_Problem description:_ Pictures do not belong in the copy. Write out exactly the lines from the one containing "color: #14532d ->" through the end of the data.

[Extracted entries Boundary: Start]

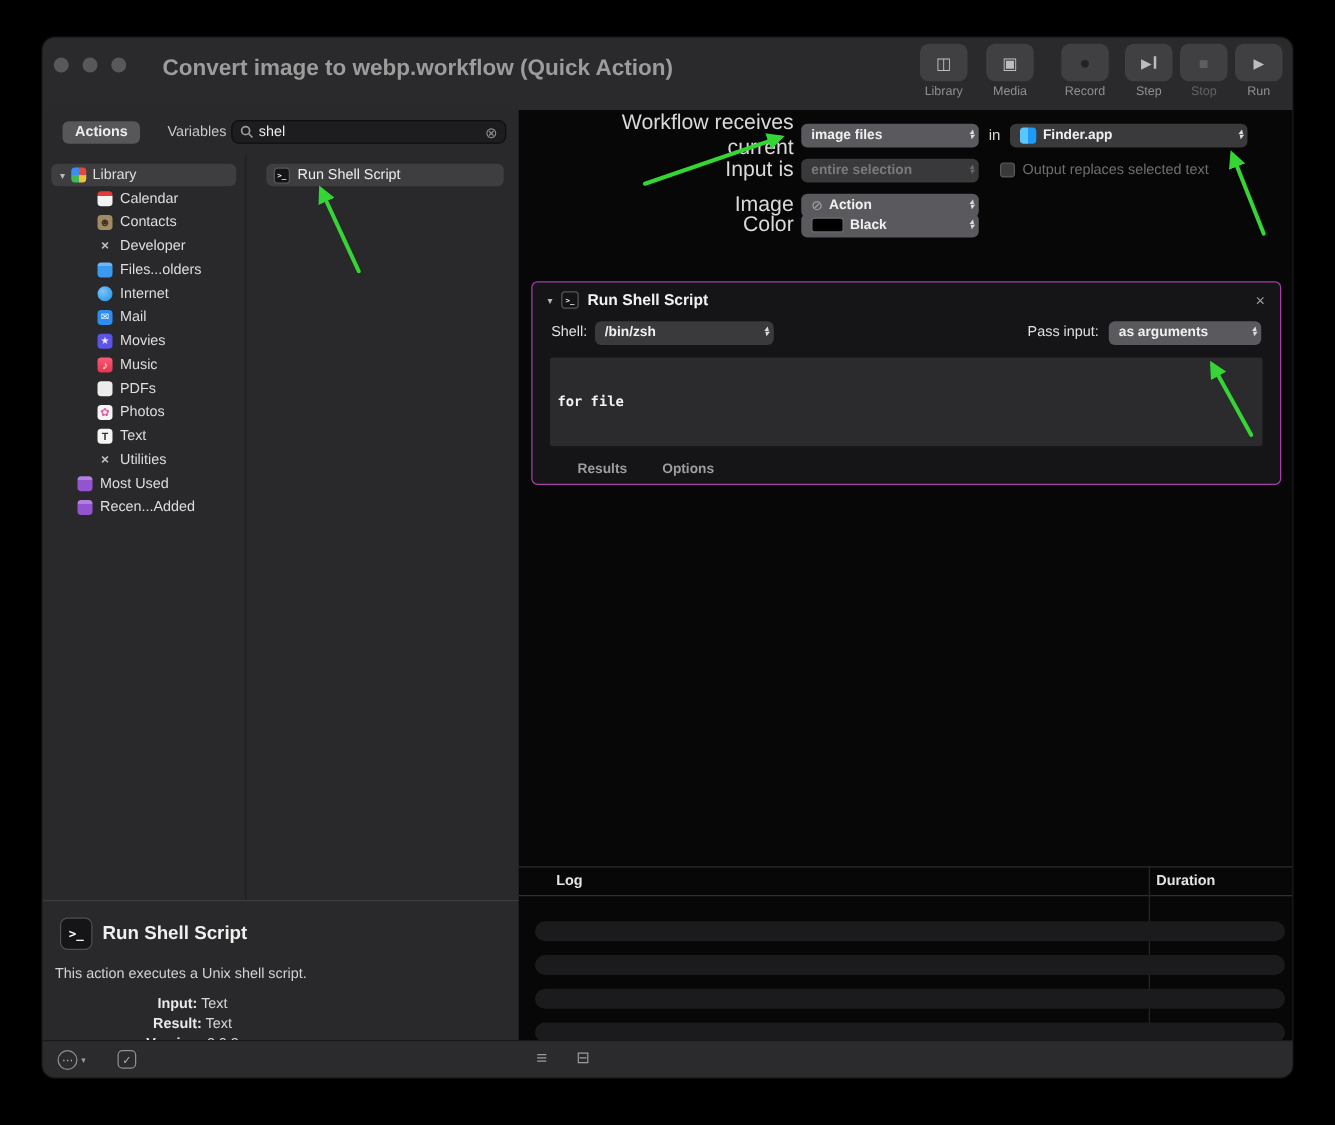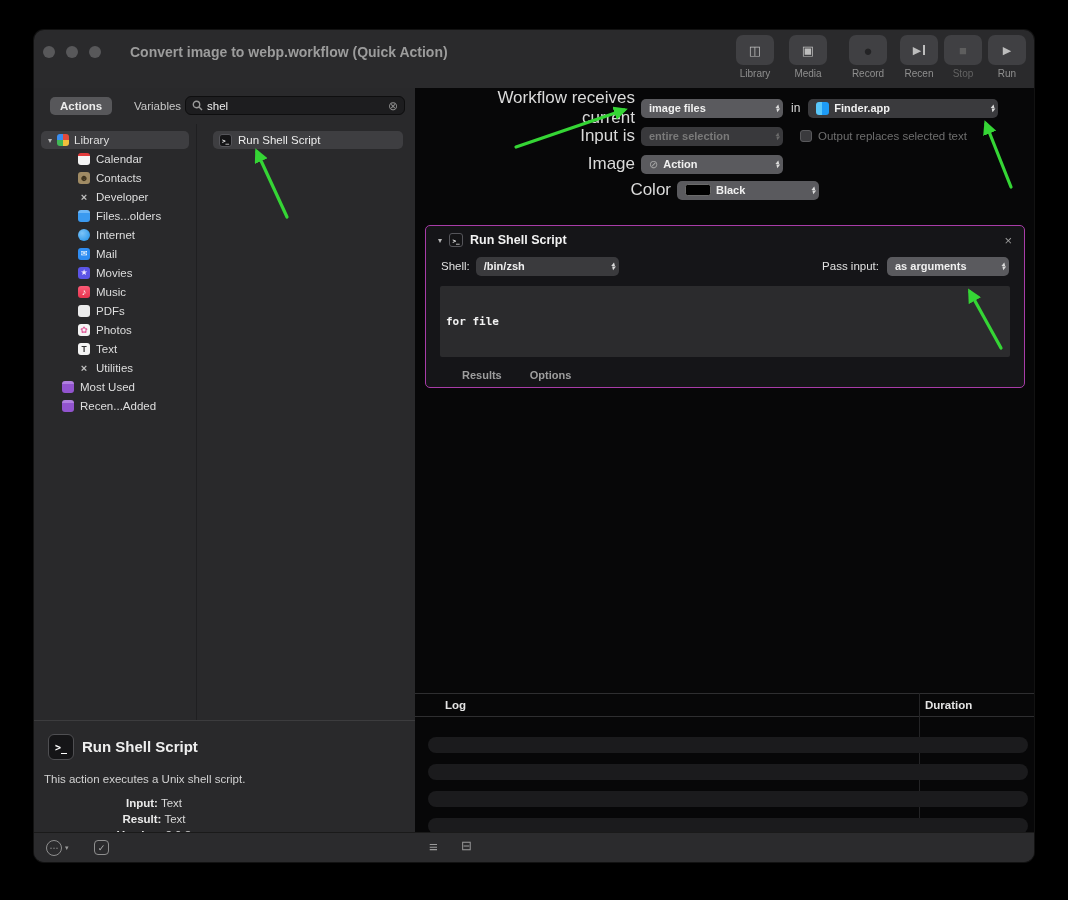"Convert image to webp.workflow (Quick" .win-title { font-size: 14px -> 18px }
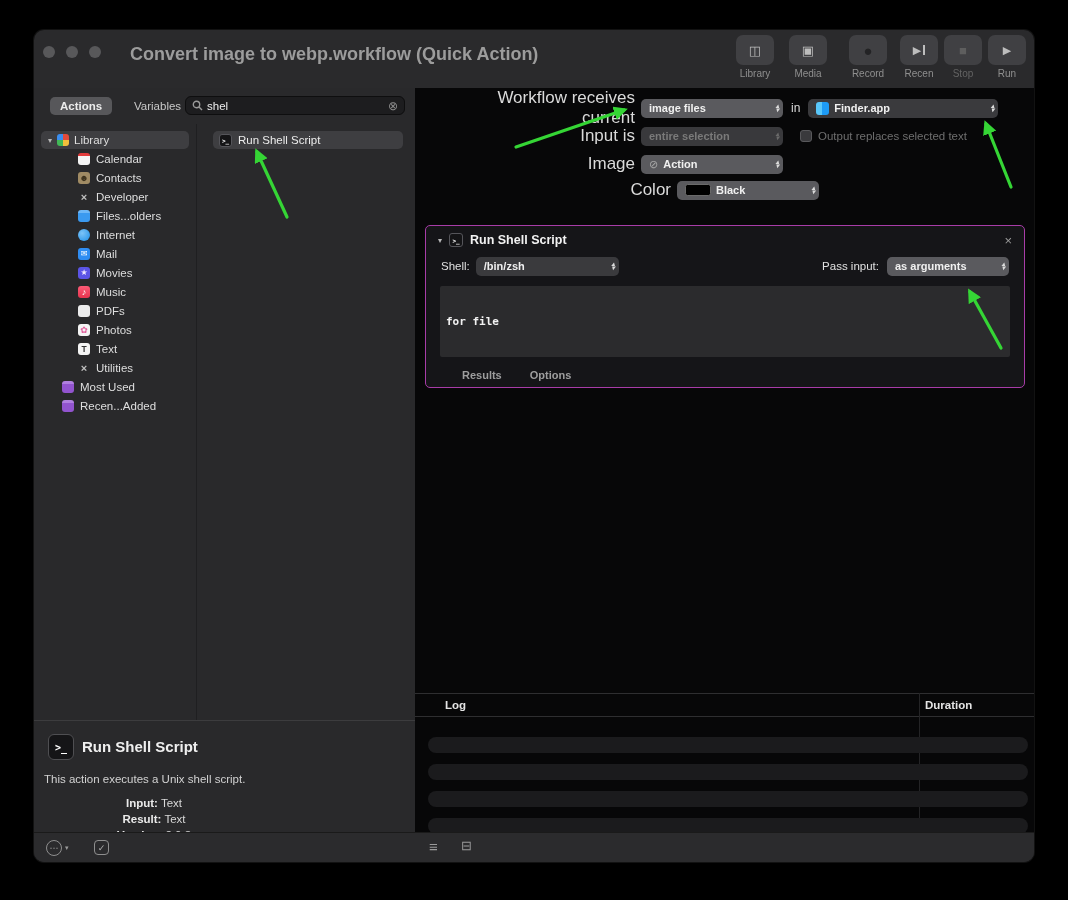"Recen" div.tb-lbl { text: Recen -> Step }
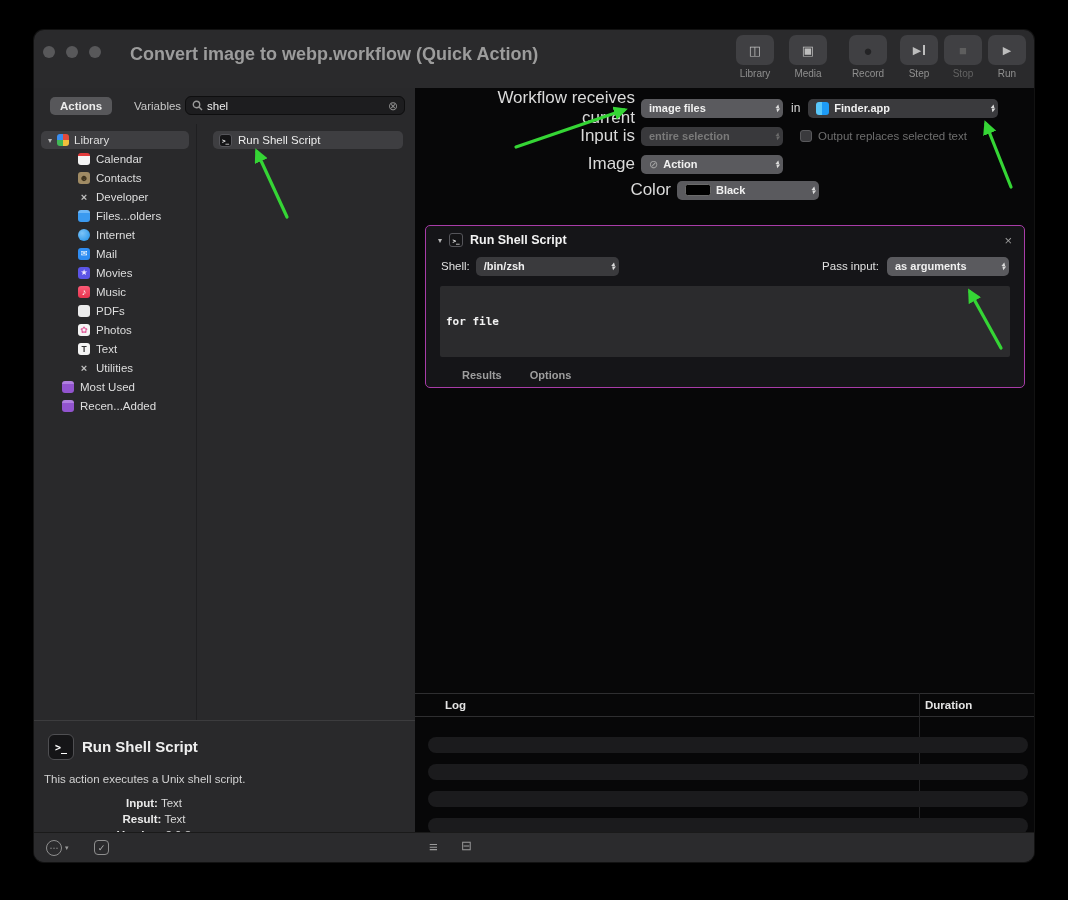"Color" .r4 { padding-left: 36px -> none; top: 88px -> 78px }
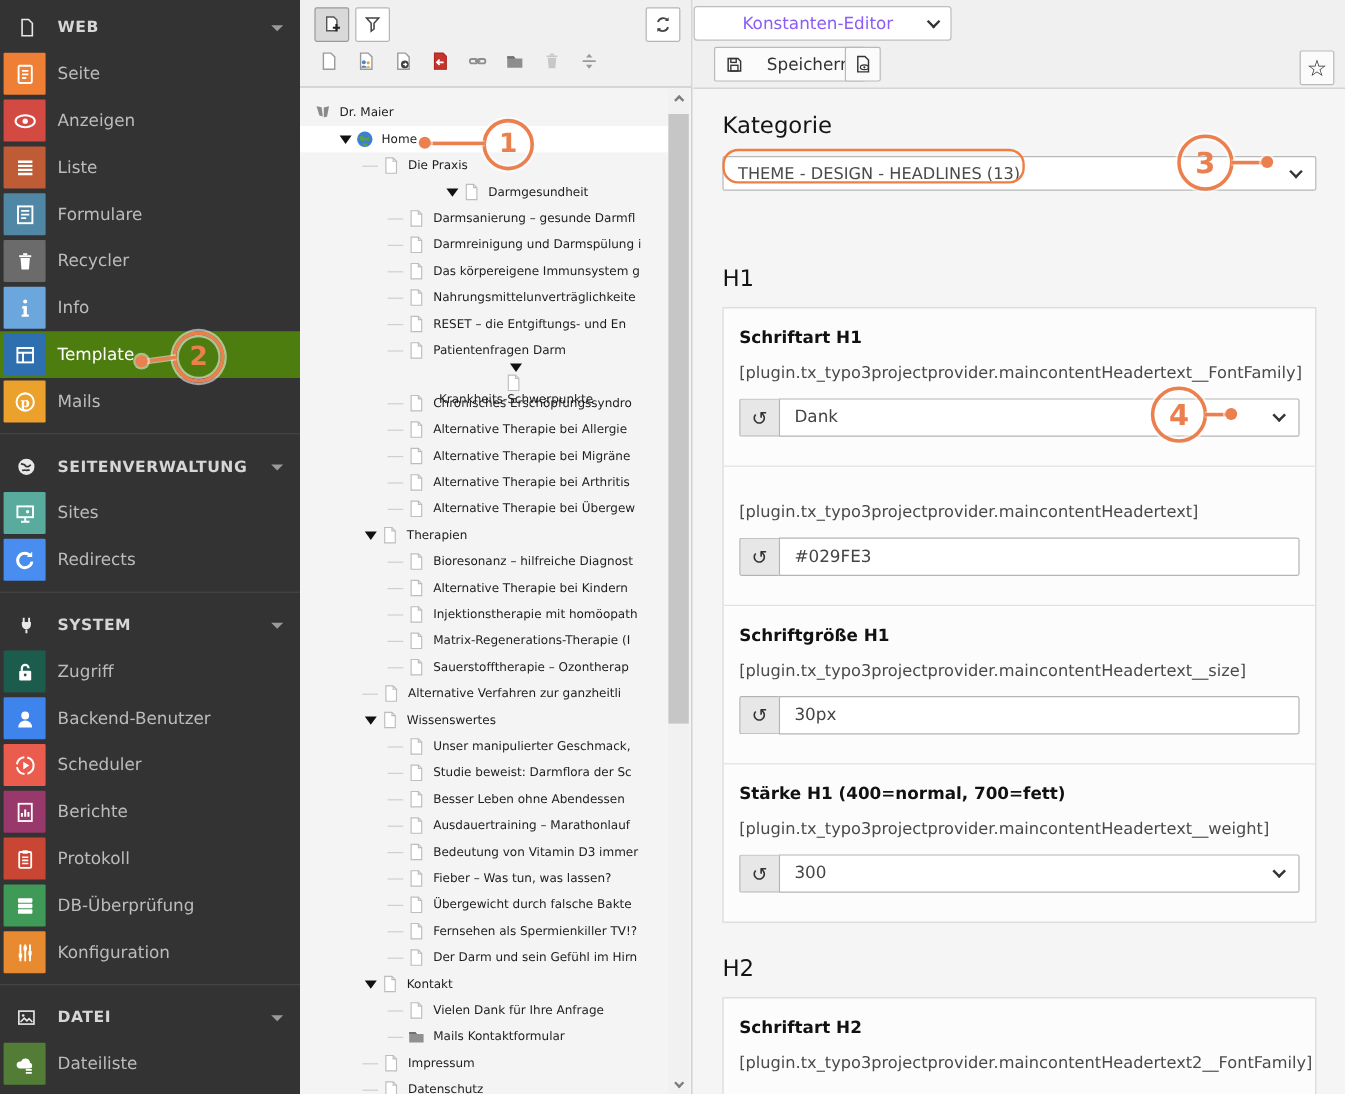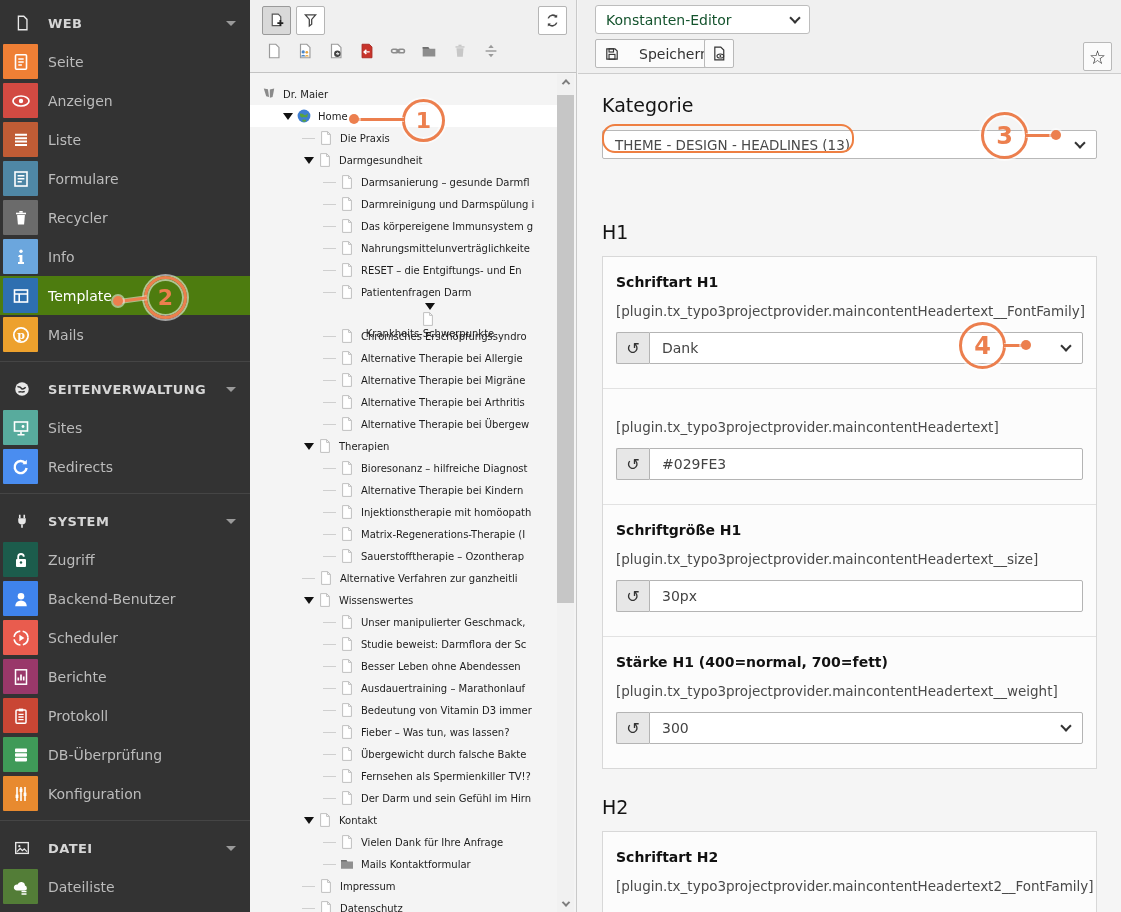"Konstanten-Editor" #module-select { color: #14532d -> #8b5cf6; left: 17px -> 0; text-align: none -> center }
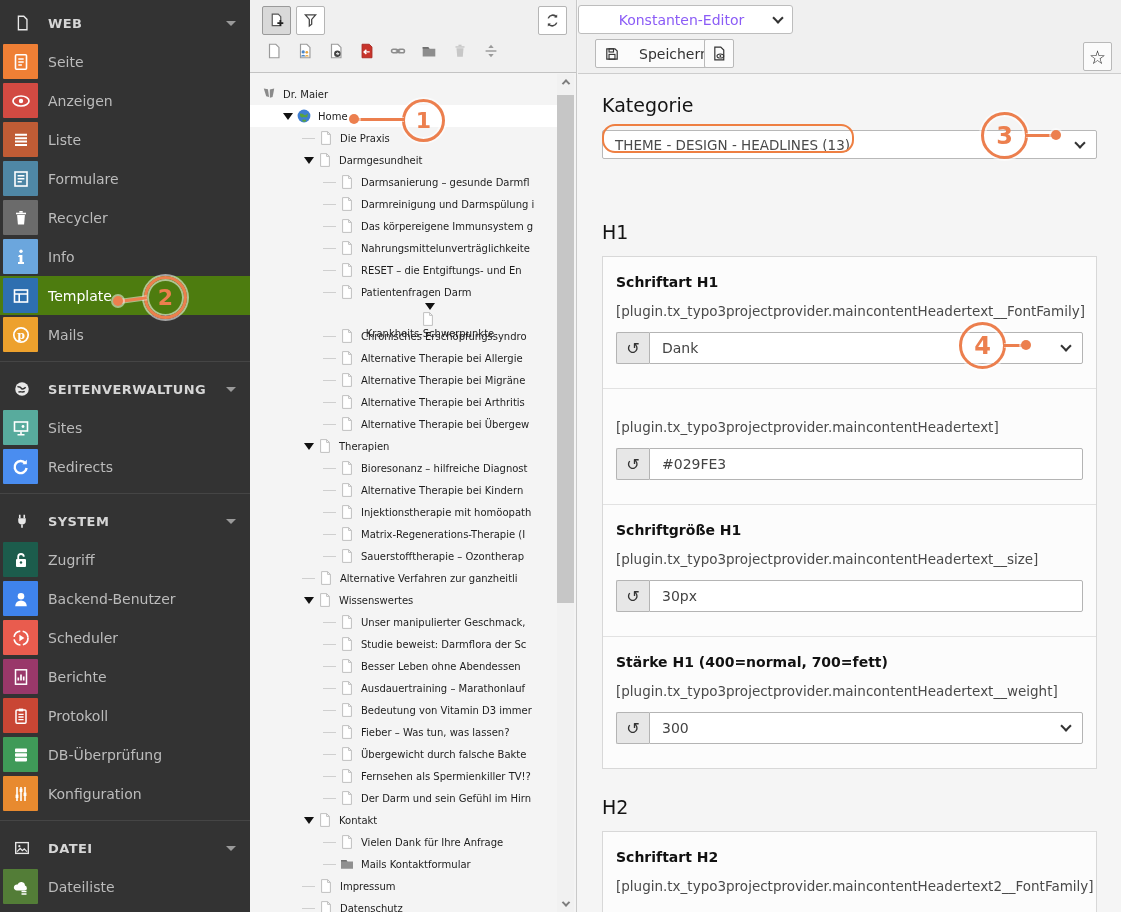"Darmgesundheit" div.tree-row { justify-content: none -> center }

[Extracted entries Boundary: End]

_Answer below:_
"Konstanten-Editor" #module-select { color: #14532d -> #8b5cf6; left: 17px -> 0; text-align: none -> center }
"Darmgesundheit" div.tree-row { justify-content: none -> center }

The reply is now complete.